MATERIAL FOR THE TASK –
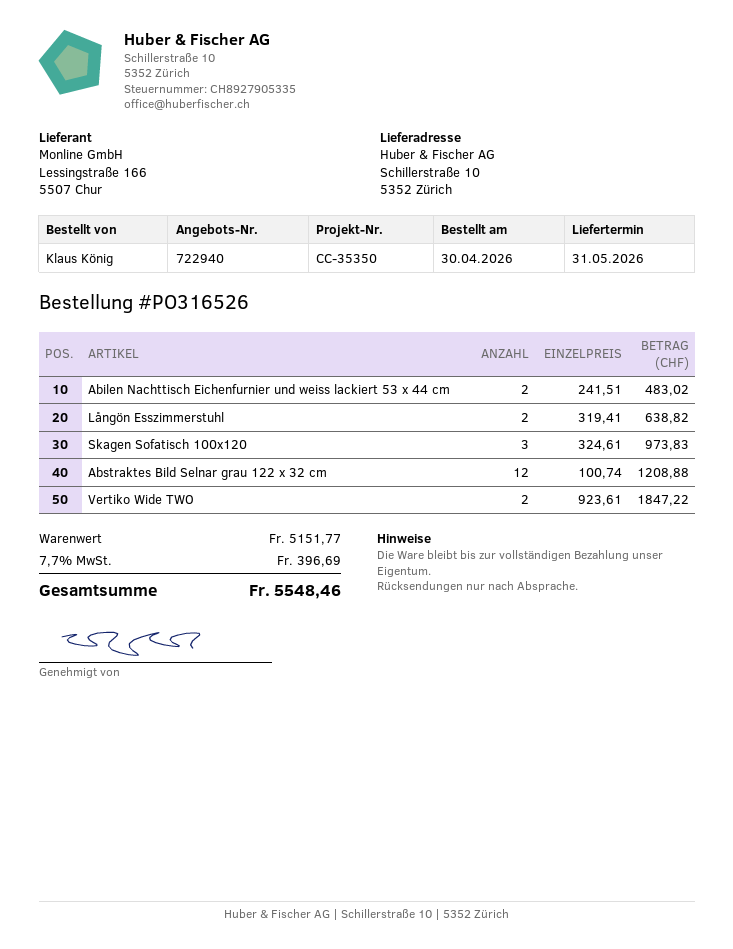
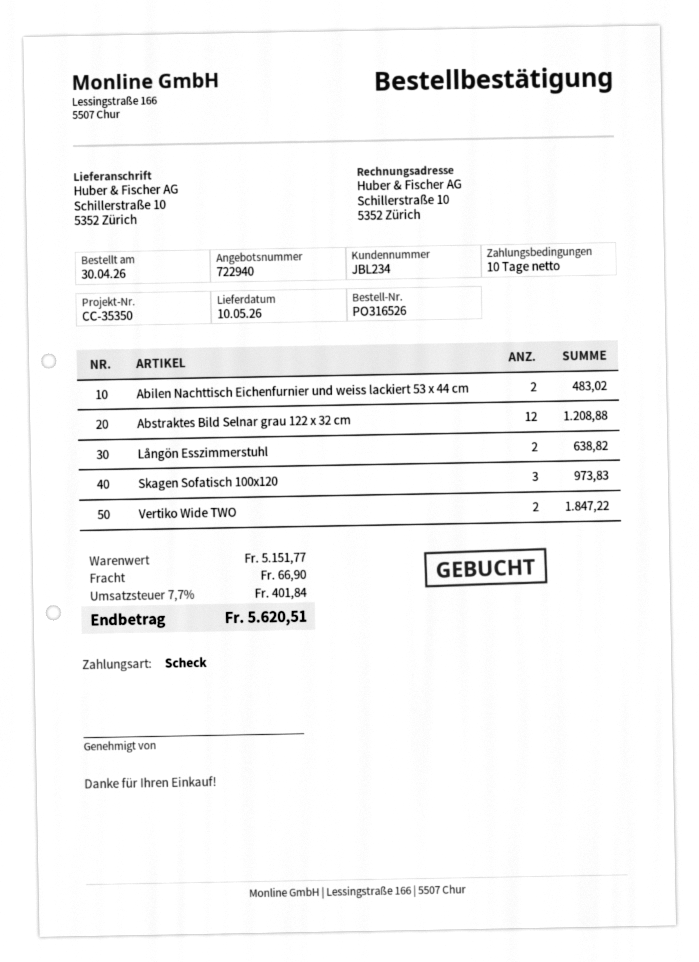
delivery date: 2026-05-31 -> 2026-05-10
shipping: none -> 66.90
tax: 7.7% = 396.69 -> 7.7% = 401.84
total: 5548.46 -> 5620.51

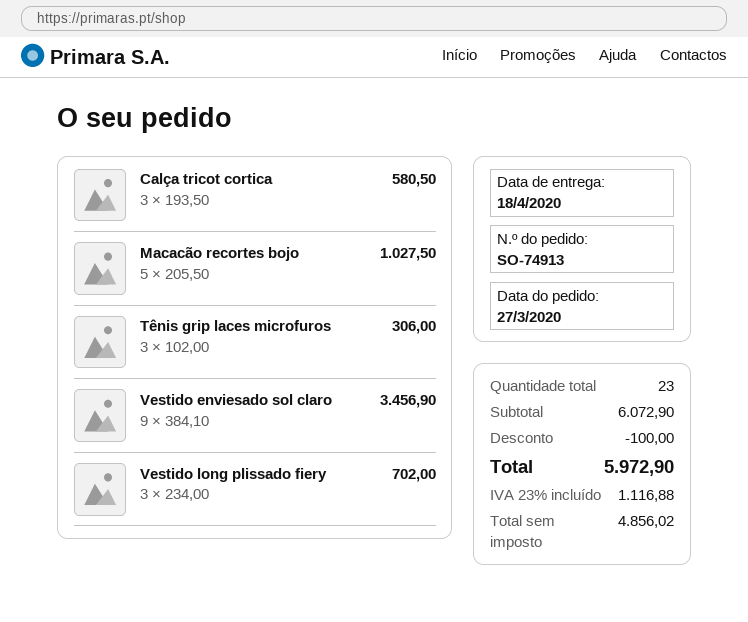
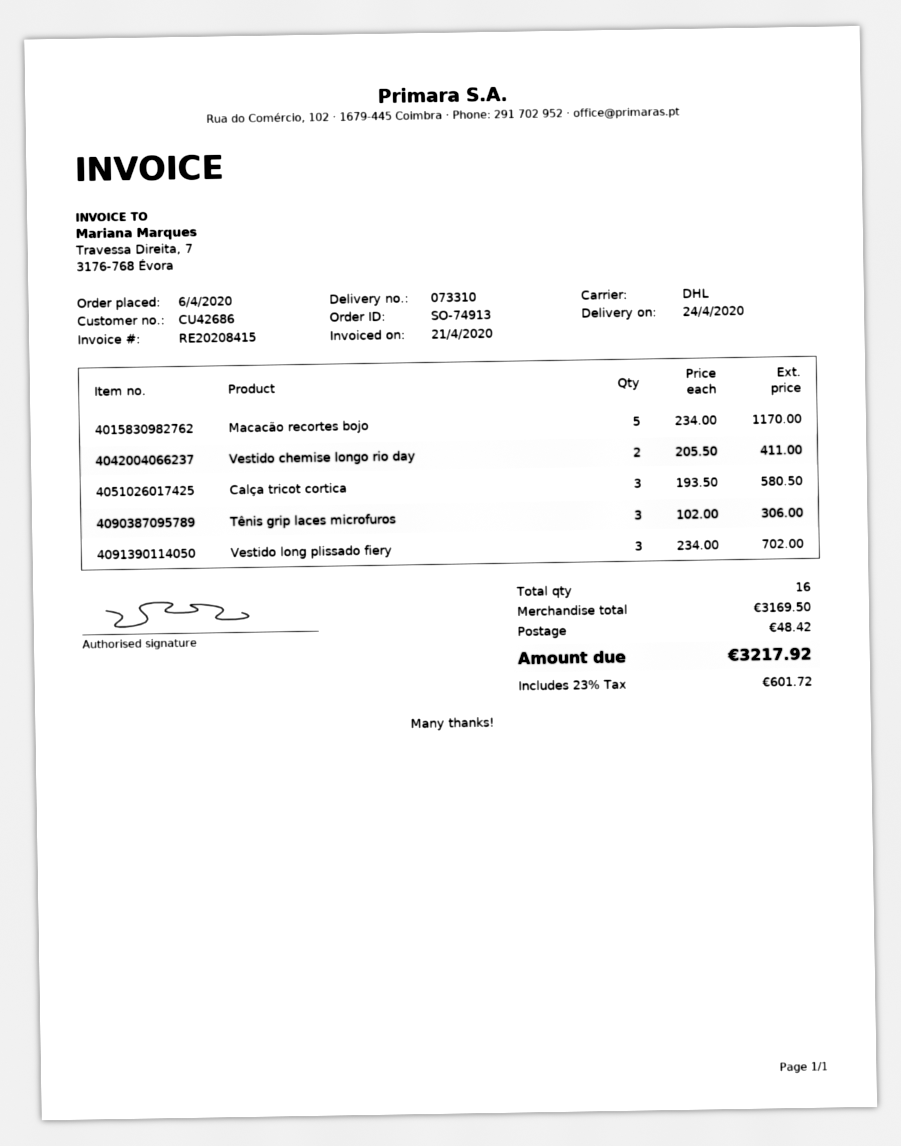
order date: 2020-03-27 -> 2020-04-06
delivery date: 2020-04-18 -> 2020-04-24
Macacão recortes bojo: 5 x 205.50 = 1027.50 -> 5 x 234.00 = 1170.00
Vestido enviesado sol claro: 9 x 384.10 = 3456.90 -> none
Vestido chemise longo rio day: none -> 2 x 205.50 = 411.00
total quantity: 23 -> 16
subtotal: 6072.90 -> 3169.50
discount: 100.00 -> none
shipping: none -> 48.42
tax: 23% = 1116.88 -> 23% = 601.72
total: 5972.90 -> 3217.92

WHAT YOU SHOULD DO –
All lines from the one containing "Vestido chemise longo" to the end of the records are to be duplicated exactly, and no other lines are to be given.

YOUR RESPONSE –
Vestido chemise longo rio day: none -> 2 x 205.50 = 411.00
total quantity: 23 -> 16
subtotal: 6072.90 -> 3169.50
discount: 100.00 -> none
shipping: none -> 48.42
tax: 23% = 1116.88 -> 23% = 601.72
total: 5972.90 -> 3217.92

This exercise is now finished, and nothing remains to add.